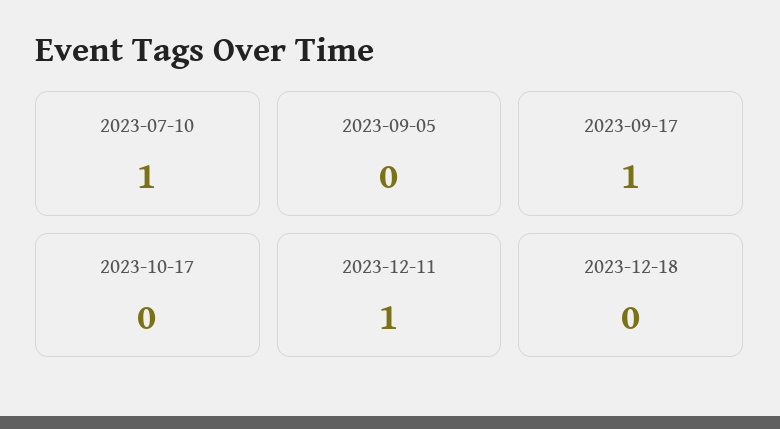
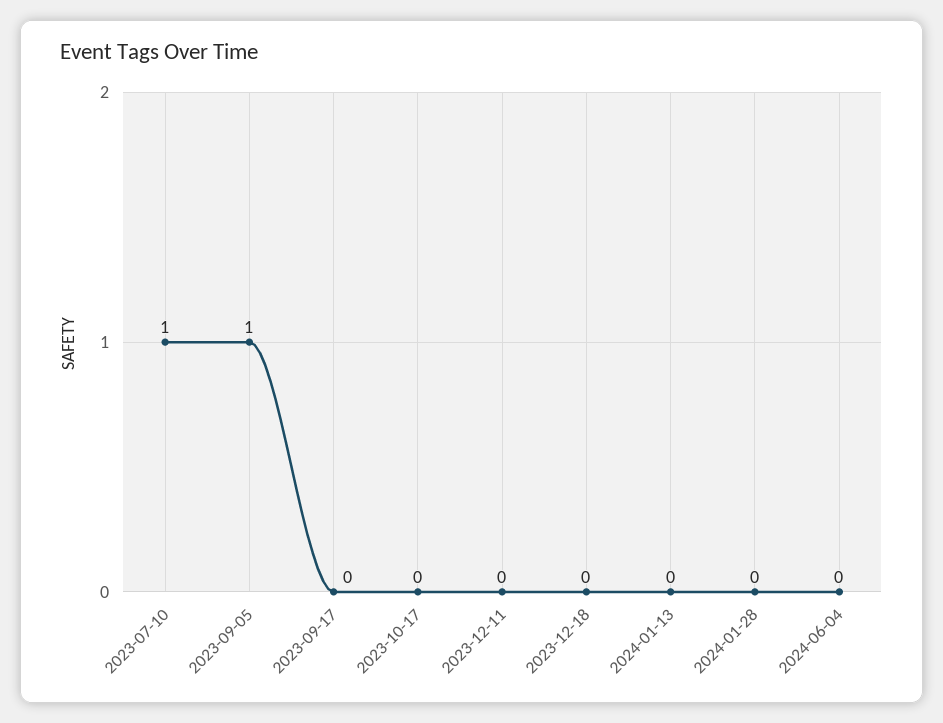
2023-09-05: 0 -> 1
2023-09-17: 1 -> 0
2023-12-11: 1 -> 0
2024-01-13: none -> 0
2024-01-28: none -> 0
2024-06-04: none -> 0

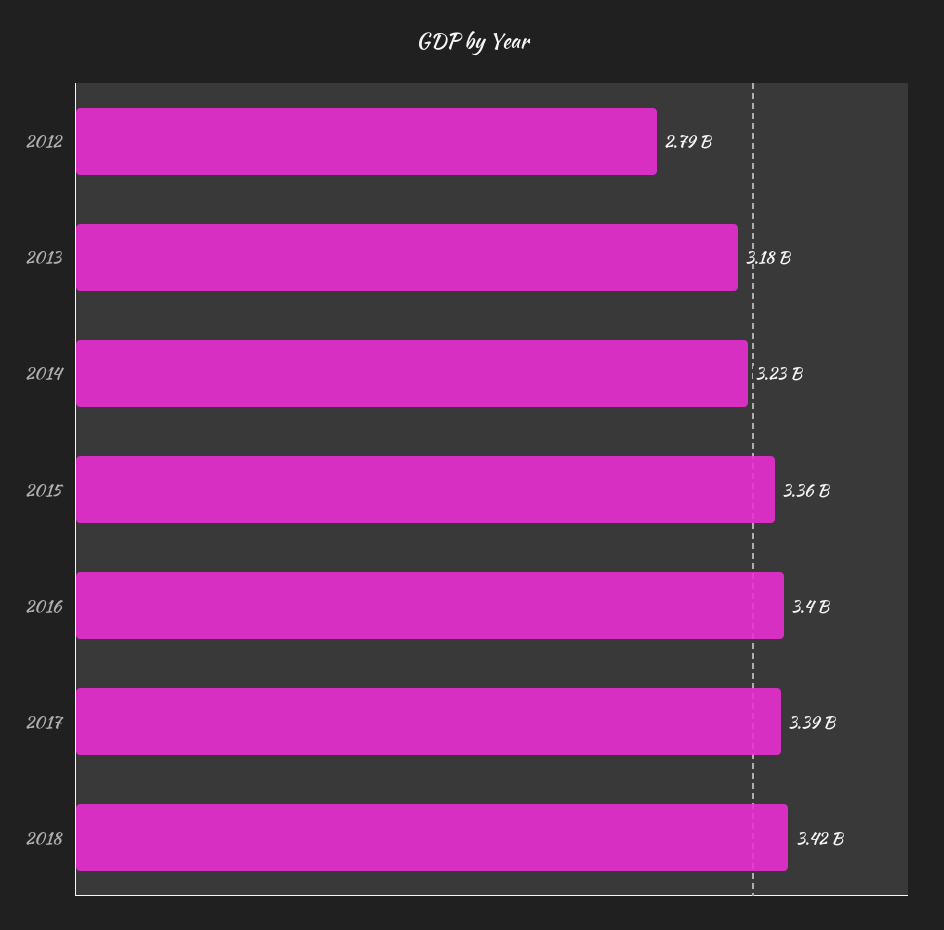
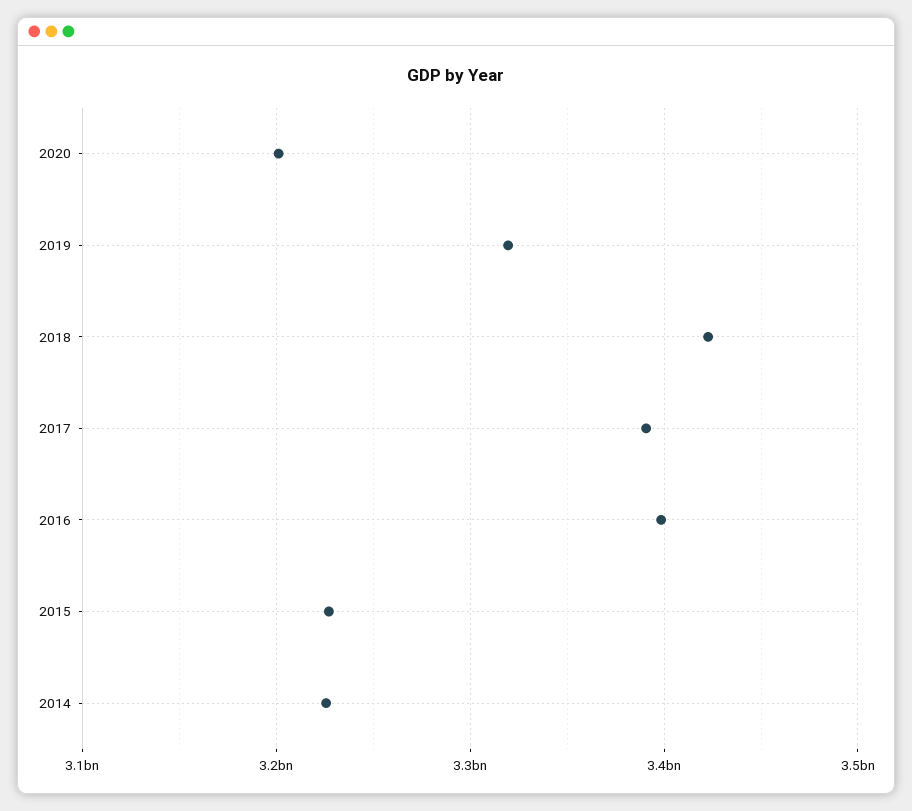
2012: 2790000000 -> none
2013: 3180000000 -> none
2015: 3360000000 -> 3230000000
2020: none -> 3200000000
2019: none -> 3320000000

WORK INSTRUCTIONS:
Give the number of lines that contain "none" in the material above, with no other text.

ANSWER SPACE:
7